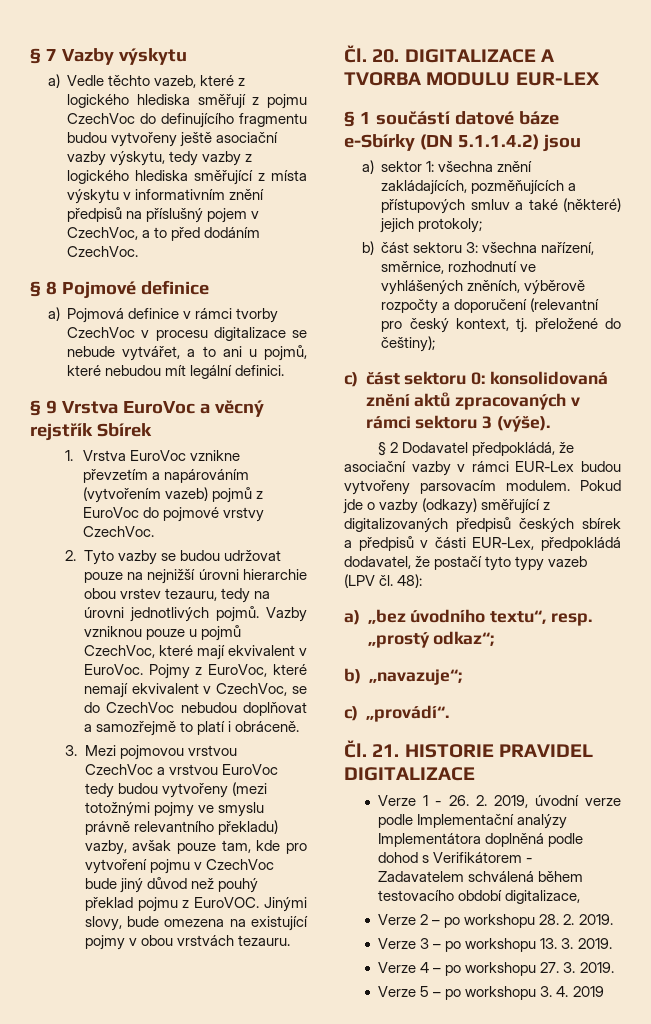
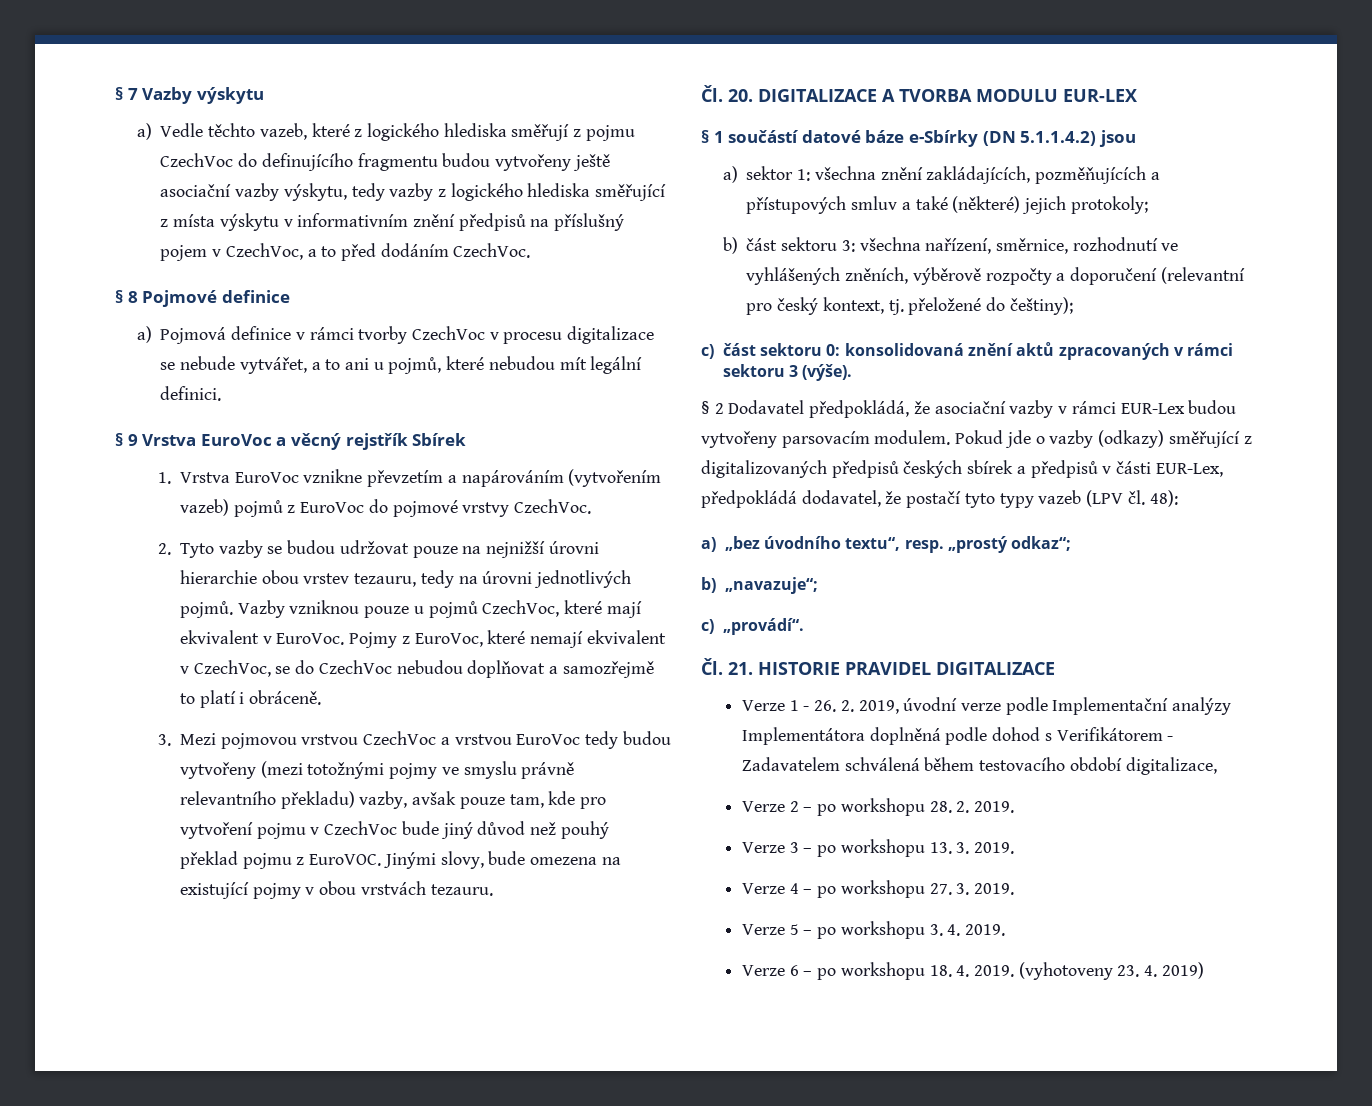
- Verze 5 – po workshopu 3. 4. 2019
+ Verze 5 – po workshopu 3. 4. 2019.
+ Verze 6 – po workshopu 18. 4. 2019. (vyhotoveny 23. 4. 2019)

==

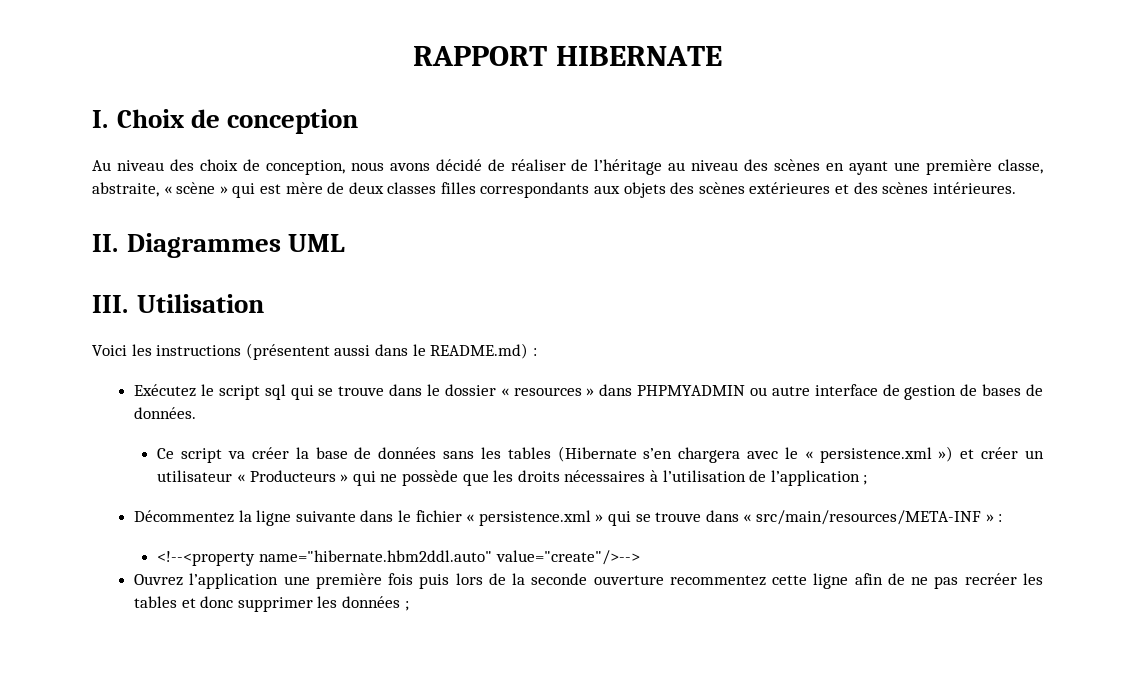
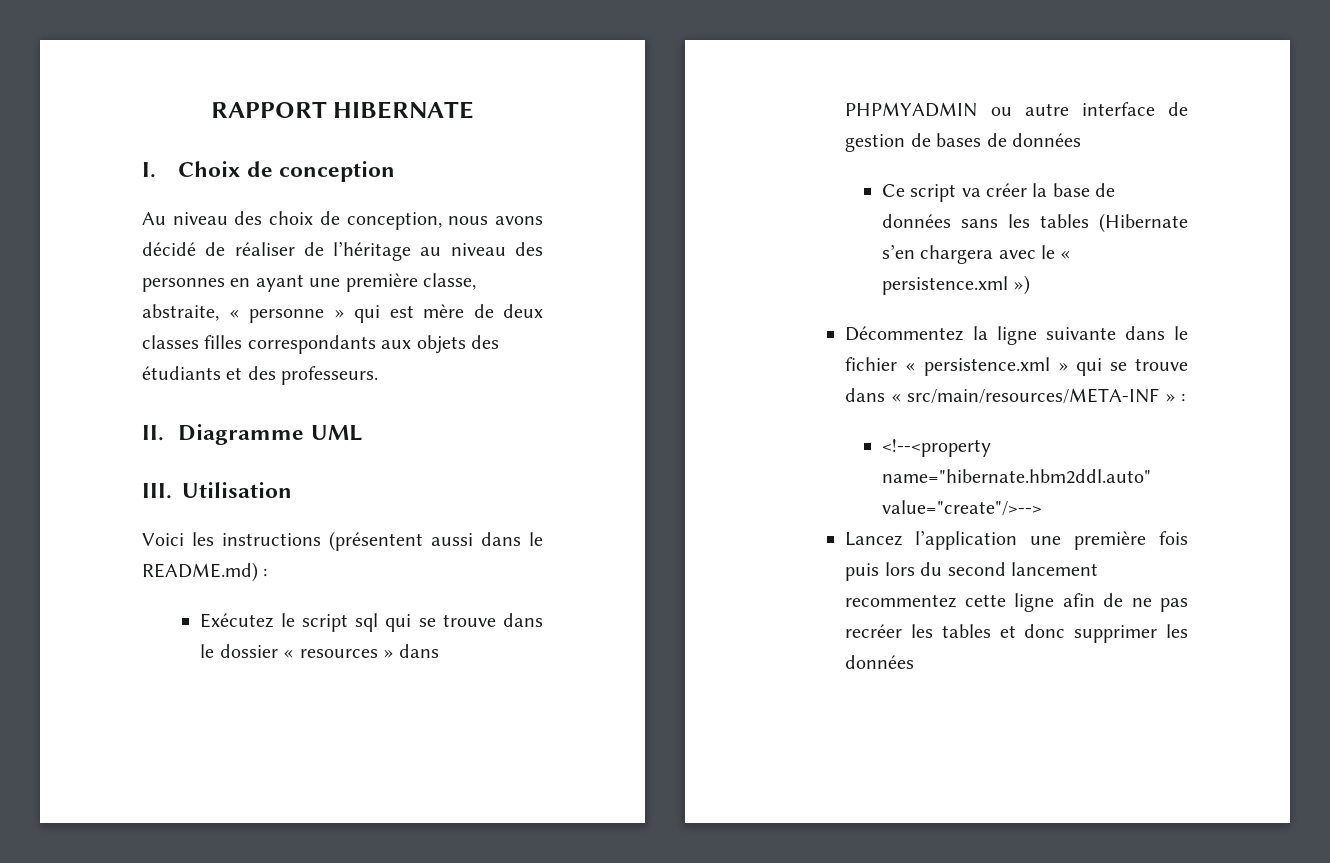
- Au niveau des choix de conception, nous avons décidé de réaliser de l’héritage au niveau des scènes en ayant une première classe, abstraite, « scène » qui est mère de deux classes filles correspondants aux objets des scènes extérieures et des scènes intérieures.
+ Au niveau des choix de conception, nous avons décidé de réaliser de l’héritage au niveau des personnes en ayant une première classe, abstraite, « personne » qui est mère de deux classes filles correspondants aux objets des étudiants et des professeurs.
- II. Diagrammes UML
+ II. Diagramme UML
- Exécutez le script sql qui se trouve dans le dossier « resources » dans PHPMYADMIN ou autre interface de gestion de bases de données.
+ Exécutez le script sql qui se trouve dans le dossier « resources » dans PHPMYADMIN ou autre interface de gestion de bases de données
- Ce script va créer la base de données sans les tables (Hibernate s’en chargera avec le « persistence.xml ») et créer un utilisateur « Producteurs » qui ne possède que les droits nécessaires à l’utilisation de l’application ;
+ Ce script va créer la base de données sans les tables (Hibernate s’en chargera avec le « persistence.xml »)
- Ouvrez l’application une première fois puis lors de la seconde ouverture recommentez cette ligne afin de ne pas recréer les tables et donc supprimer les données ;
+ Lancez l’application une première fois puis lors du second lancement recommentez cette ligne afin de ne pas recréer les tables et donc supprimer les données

Requirement
Retype exactly, and only, the lines above from the one where "- II. Diagrammes UML" occurs up to and including the one where "- Ouvrez l’application" occurs.

Completed task
- II. Diagrammes UML
+ II. Diagramme UML
- Exécutez le script sql qui se trouve dans le dossier « resources » dans PHPMYADMIN ou autre interface de gestion de bases de données.
+ Exécutez le script sql qui se trouve dans le dossier « resources » dans PHPMYADMIN ou autre interface de gestion de bases de données
- Ce script va créer la base de données sans les tables (Hibernate s’en chargera avec le « persistence.xml ») et créer un utilisateur « Producteurs » qui ne possède que les droits nécessaires à l’utilisation de l’application ;
+ Ce script va créer la base de données sans les tables (Hibernate s’en chargera avec le « persistence.xml »)
- Ouvrez l’application une première fois puis lors de la seconde ouverture recommentez cette ligne afin de ne pas recréer les tables et donc supprimer les données ;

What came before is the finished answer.